AMD holds the crown of fastest supercomputer

It seems like AMD is now pacing thing with good speed and hopefully will recover losses after ATI merged into AMD. At the International Supercomputing Conference, AMD announces that its AMD Opteron processors have helped deliver many of the top performing supercomputers in the world. For the first time ever, AMD technology plays a role in the number one supercomputer in the world and this same processor technology that helps drive the number one supercomputer is also readily available for business and personal computing.

“This current TOP500 list, with its first ever petascale performance, not only represents a milestone in scientific computing but also demonstrates the relevance of scalability and balanced system design in high performance computing (HPC). It also points to heterogeneous computing as an emerging and necessary step for the industry,” said Randy Allen, senior VP, Computation Solutions Group, AMD. “AMD and its many supercomputing partners, including top tier OEMs, recognize that for heterogeneous computing to be successful, collaboration among industry leaders is critical. The performance demonstrated on this list by AMD and our partners exceeds what any single solution has ever been able to achieve and we believe this tightly coupled innovation will become more prevalent to the benefit of HPC, as well as business and personal computing customers.”
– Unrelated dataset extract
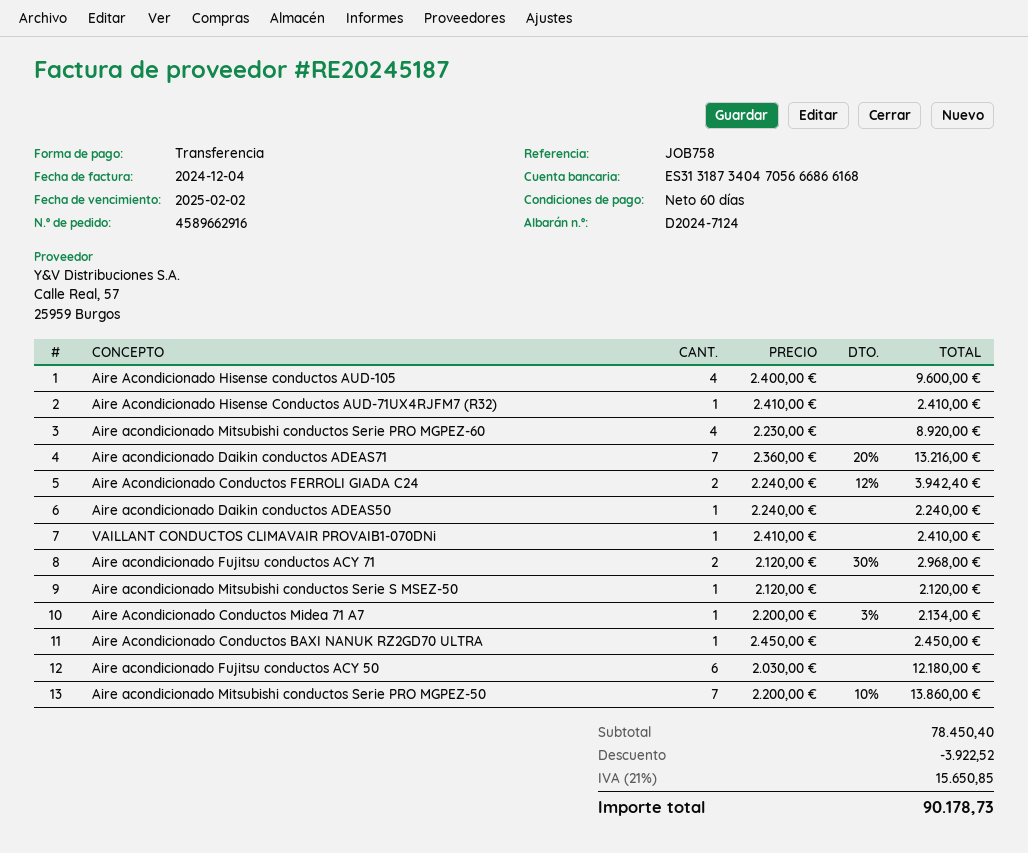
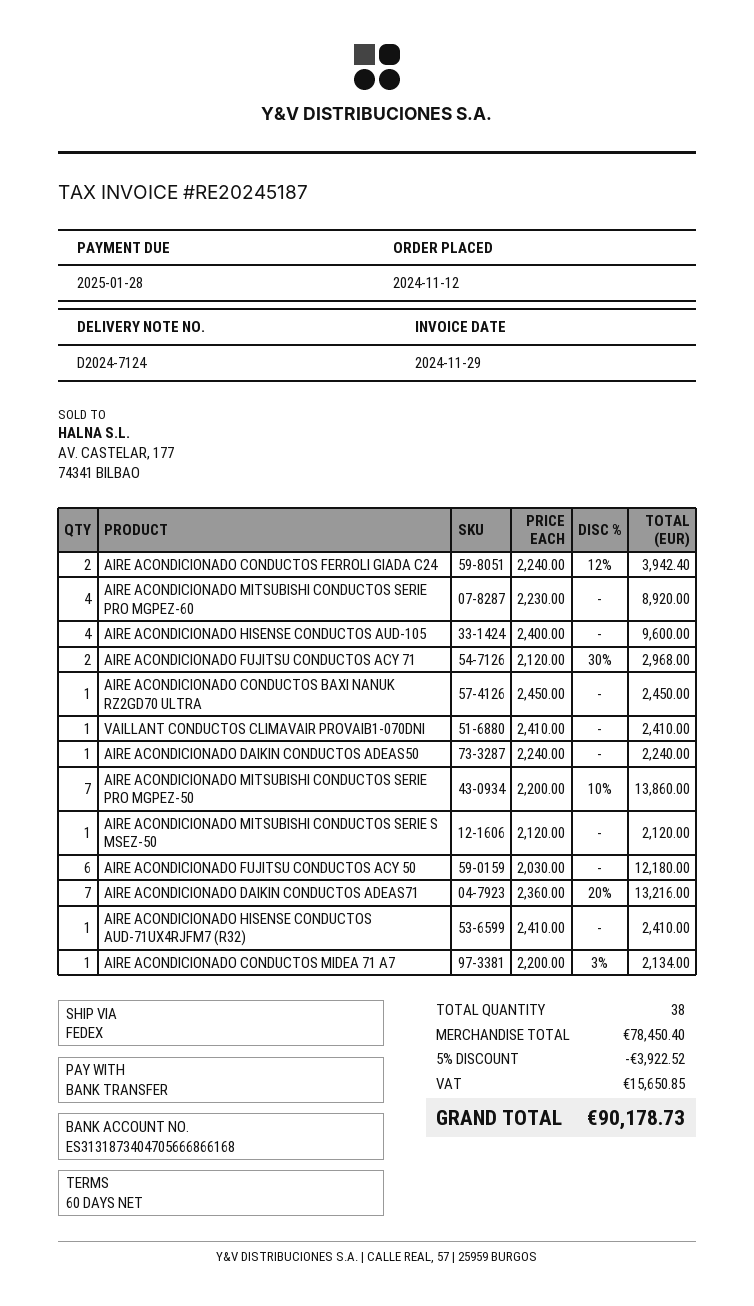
invoice date: 2024-12-04 -> 2024-11-29
due date: 2025-02-02 -> 2025-01-28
AMD Opteron processor-based Cray supercomputers continue their long tradition of achieving high TOP500 rankings. Currently, 15 supercomputers based on the collaboration between Cray and AMD are delivering supercomputing customers with world-class computational power. This represents the 7th straight time that AMD Opteron processor-based Cray systems have been ranked in the top 10 on the TOP500 list and underscores the level of system design, innovation, and scalability that Cray and AMD together deliver.

“IDC forecasts that the market for high performance computing systems will continue growing rapidly and will reach $18 billion in 2012. Large-scale HPC systems enable major scientific and engineering breakthroughs and are at the forefront of issues that later affect enterprise and even desktop computing environments, such as parallel processing and power consumption,” said Steve Conway, IDC research vice president, HPC. “The AMD Opteron processor and AMD’s Direct Connect Architecture continue to play an important part in moving HPC capabilities forward across the globe.”

And we did like the competition but having fastest supercomputer does not effect the main consumers line but hey atleast we can say that my CPU is from the makers of world’s fastest supercomputers!